Foi sobretudo a Fé, a sua singular fé ardente, o grande motivo moral que o impeliu através do Oceano para as regiões ignotas porque Colombo julgava-se um predestinado, um iluminado do Espirito Santo ([1]).
Mas o descobridor do Novo Mundo apesar de ser um espirito abertamente crente, foi tambem, uma criatura excessivamente misteriosa, pois ocultou sempre os seus antecedentes, não revelando nunca a sua pátria verdadeira, nem a sua verdadeira familia aos seus amigos de Castela, parecendo até que quanto mais subia em dignidades tanto menos conocido y cierto quiso que fuese su origen y patria, como o declara seu filho ilegitimo, Fernando, que não sabia ao certo, tambem a naturalidade e ascendencia de seu pae.
Ora é pela análise sintética do caracter misterioso de Colombo — servindo-me, é claro, dos documentos históricos, — que eu vou tentar resolver o problema da sua nacionalidade.
Em Portugal, que me conste, não ha em cronistas nem em documentos inéditos, referencia alguma aos Colombos, italianos, ou aos Colons, espanhóes.
Rui de Pina no cap. CLXIV, da Chronica del Rey D. Affonso V, alude apenas, a um famoso corsário francês, chamado Cullam, que tendo feito reverencia a D. Afonso V em Lagos, o ajudou na defesa de Ceuta contra os mouros.
Rui de Pina e João de Barros só se referem a Cristovam Colombo pelo feito que o celebrizou, mas duma forma muito breve, muito vaga, acentuando, porém, este ultimo historiador, — que ele era esperto, eloquente, e bom latino e mui glorioso em seus negocios.
Historicamente sabe-se que o descobridor da América casou com uma dama da aristocracia portuguesa de quem teve um filho, Diogo Colombo, e que, acompanhado dêste, abandonou Portugal dirigindo-se a Huelva, parece que de maneira oculta, como um fugitivo, mas desconhecem-se os motivos verdadeiros porque assim procedeu.
Eu vou procurar explicar; pelo lado mais racional, esta sahida misteriosa de Colombo do nosso pais — baseando-me, exclusivamente, na teoria das hipoteses, onde, de resto, se tem baseado, tambem, toda a enorme bibliografia colombina, como é notório.
Consta que o denodado nauta — irritado contra D. João II — saíu de Portugal, ás escondidas, pobremente vestido; mas a data dèste facto não é determinada, com precisão, pelos historiógrafos indicando uns um ano e outros outro, hipotéticamente.
Veiamos se se poderá fazer luz sôbre êste obscurecido ponto.
Segundo Fray Bartolomeu de Las Casas o descobridor do Novo Mundo, encontrando-se na ilha Espaniola, escreveu uma carta aos reis de Castela — carta que reproduz na sua Historia general de las Indias — onde, entre outras coisas diz o seguinte, referindo-se á descoberta:

Ya saben vuestras Altezas que anduve siete años en su côrte importunandoles por esto».
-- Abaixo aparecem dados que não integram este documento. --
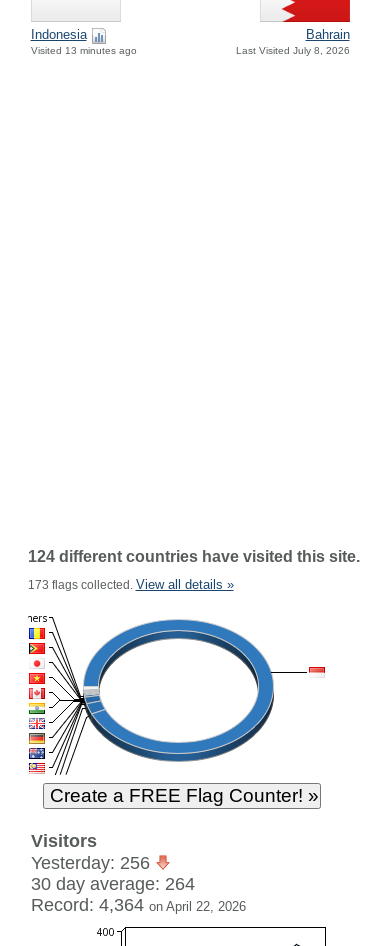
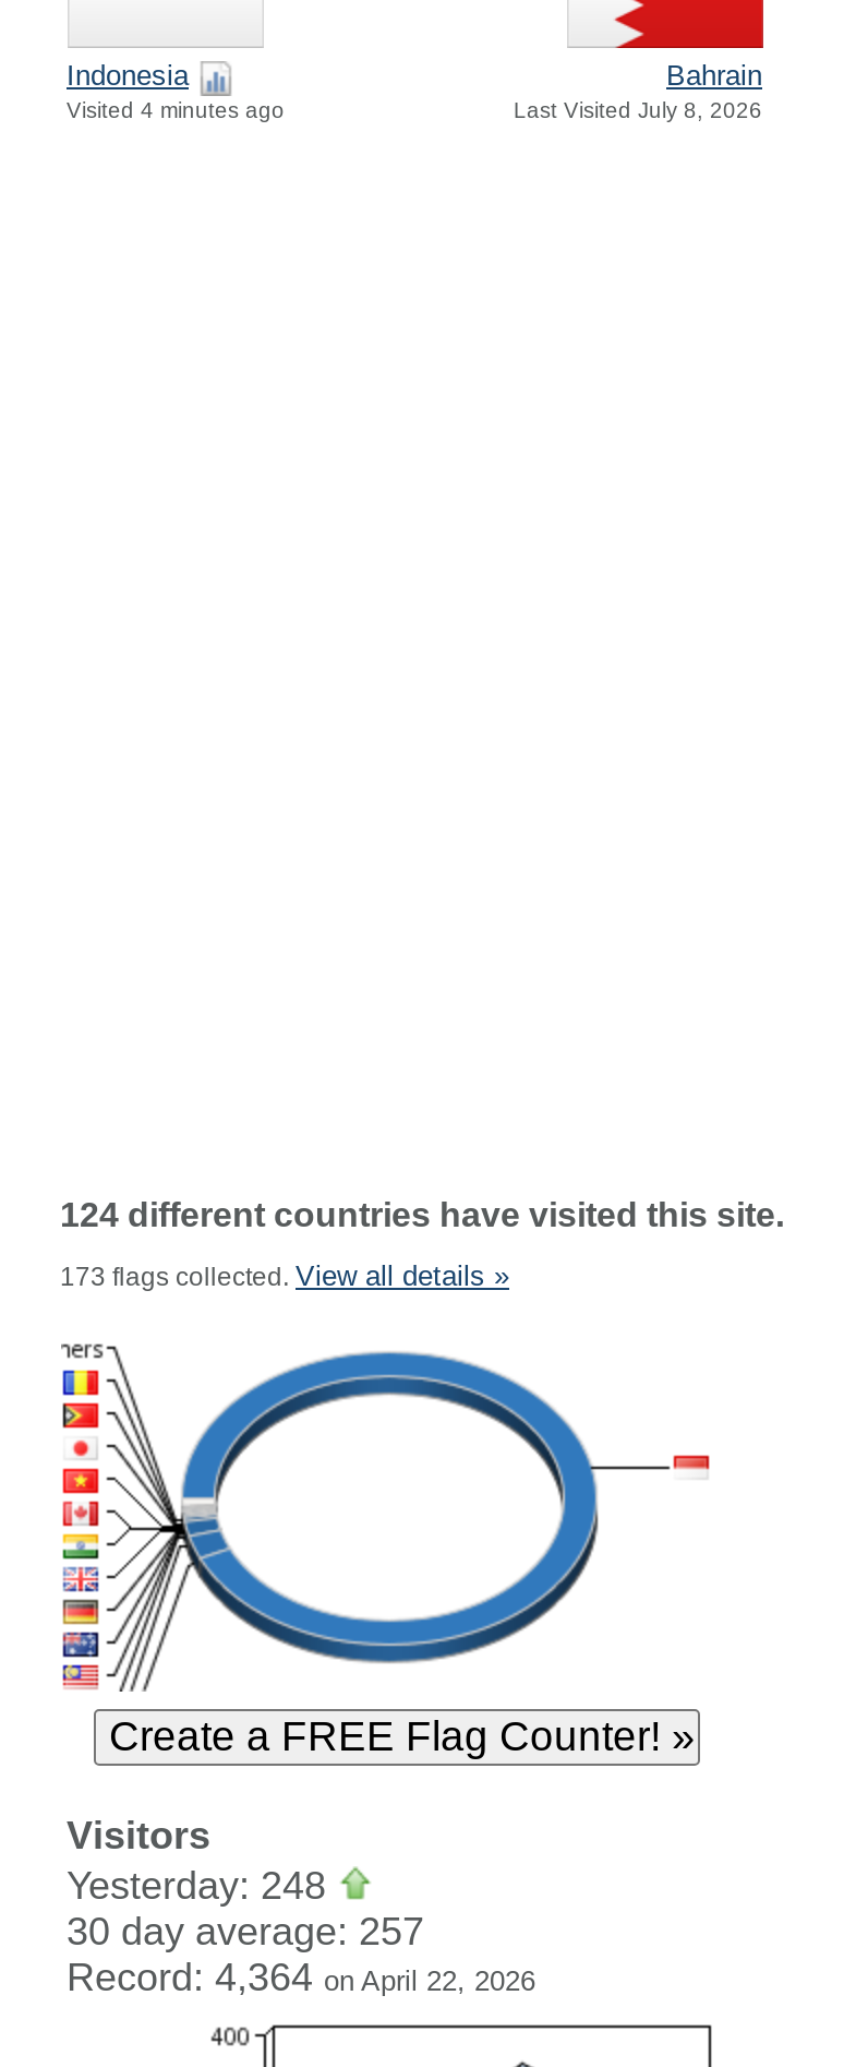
[30,45,136,56] Visited 13 minutes ago -> [67,99,285,123] Visited 4 minutes ago
[30,853,154,873] Yesterday: 256 -> [67,1864,337,1908] Yesterday: 248
[30,874,194,894] 30 day average: 264 -> [67,1910,424,1954] 30 day average: 257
Ora Colombo embarcou para a sua primeira viagem em 3 de Agosto de 1492, no porto de Palos; retrocedendo sete anos, desde 1492, da a data 1485 ano em que, evidentemente deu entrada aos dominios de Isabel, a catolica ([2]).
Navarrete, nos Documentos Diplomaticos, publica uma carta do duque de Medinaceli, escrita em 19 de março de 1943, e dirigida ao gran cardeal de Espanha para que este peça á rainha autorisação para ele poder enviar, cada ano, duas caravelas suas ás novas terras descobertas por Cristobal, Colomo, como lhe chama, que se venia de Portugal y que se queria ir al Rey de Francia para que se empreendiesese de ir a buscar las Indias.
Alega o duque, para justificar a pretenção, os seus serviços anteriores á corôa, nesta passagem interessante da carta:

«... a mi cabesa y por yo deternerle en mi casa dos años, y haberle enderezado á su servicio, se ha hallado tan gran cosa como esta».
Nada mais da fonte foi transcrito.